* [Recorded information]:
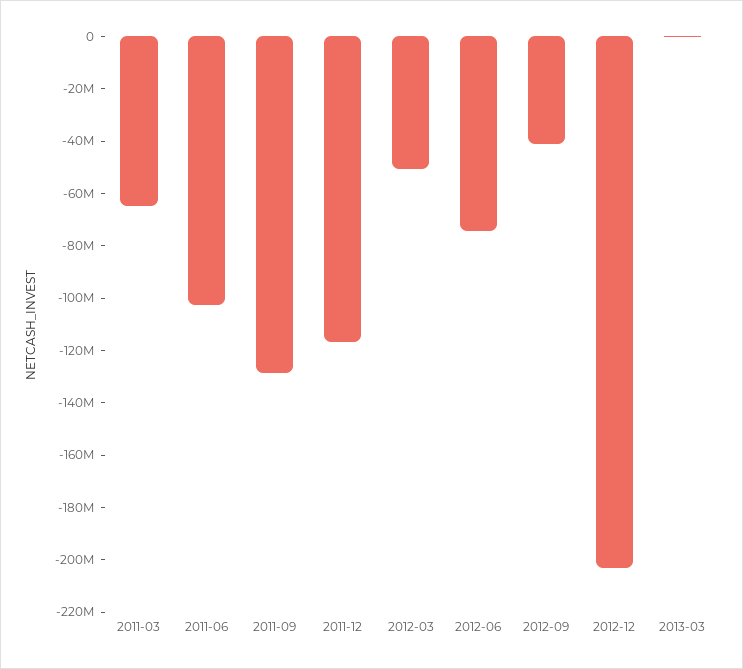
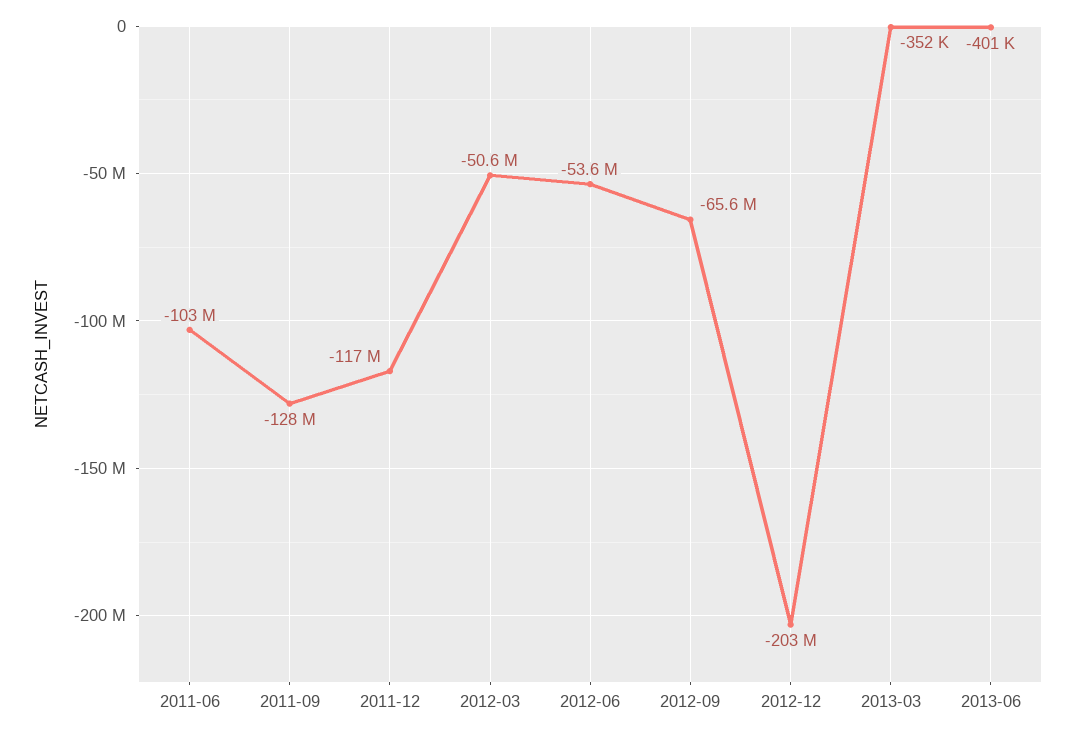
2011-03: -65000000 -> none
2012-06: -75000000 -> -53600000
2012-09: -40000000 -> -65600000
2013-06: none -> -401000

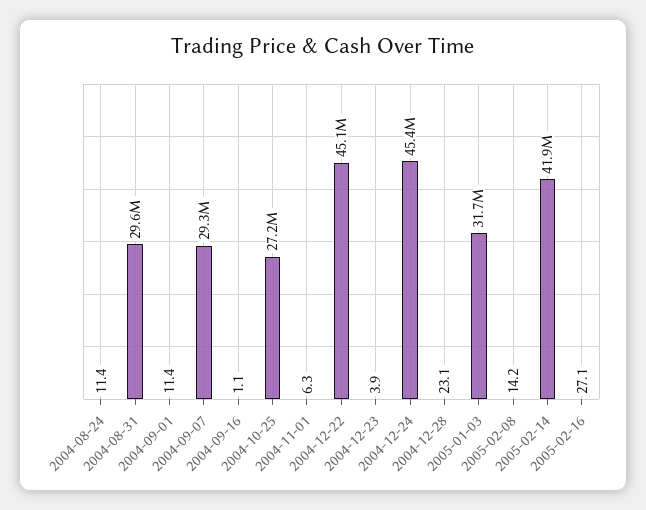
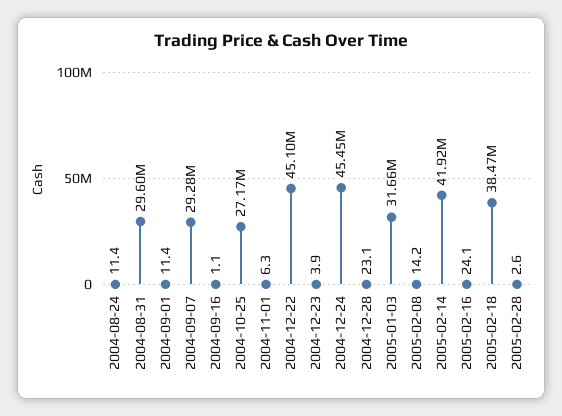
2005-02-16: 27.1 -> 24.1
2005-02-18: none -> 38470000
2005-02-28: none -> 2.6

* [What the task asks]:
The copy you return must match the records above exactly, minus any images.

* [Result of the task]:
2011-03: -65000000 -> none
2012-06: -75000000 -> -53600000
2012-09: -40000000 -> -65600000
2013-06: none -> -401000

2005-02-16: 27.1 -> 24.1
2005-02-18: none -> 38470000
2005-02-28: none -> 2.6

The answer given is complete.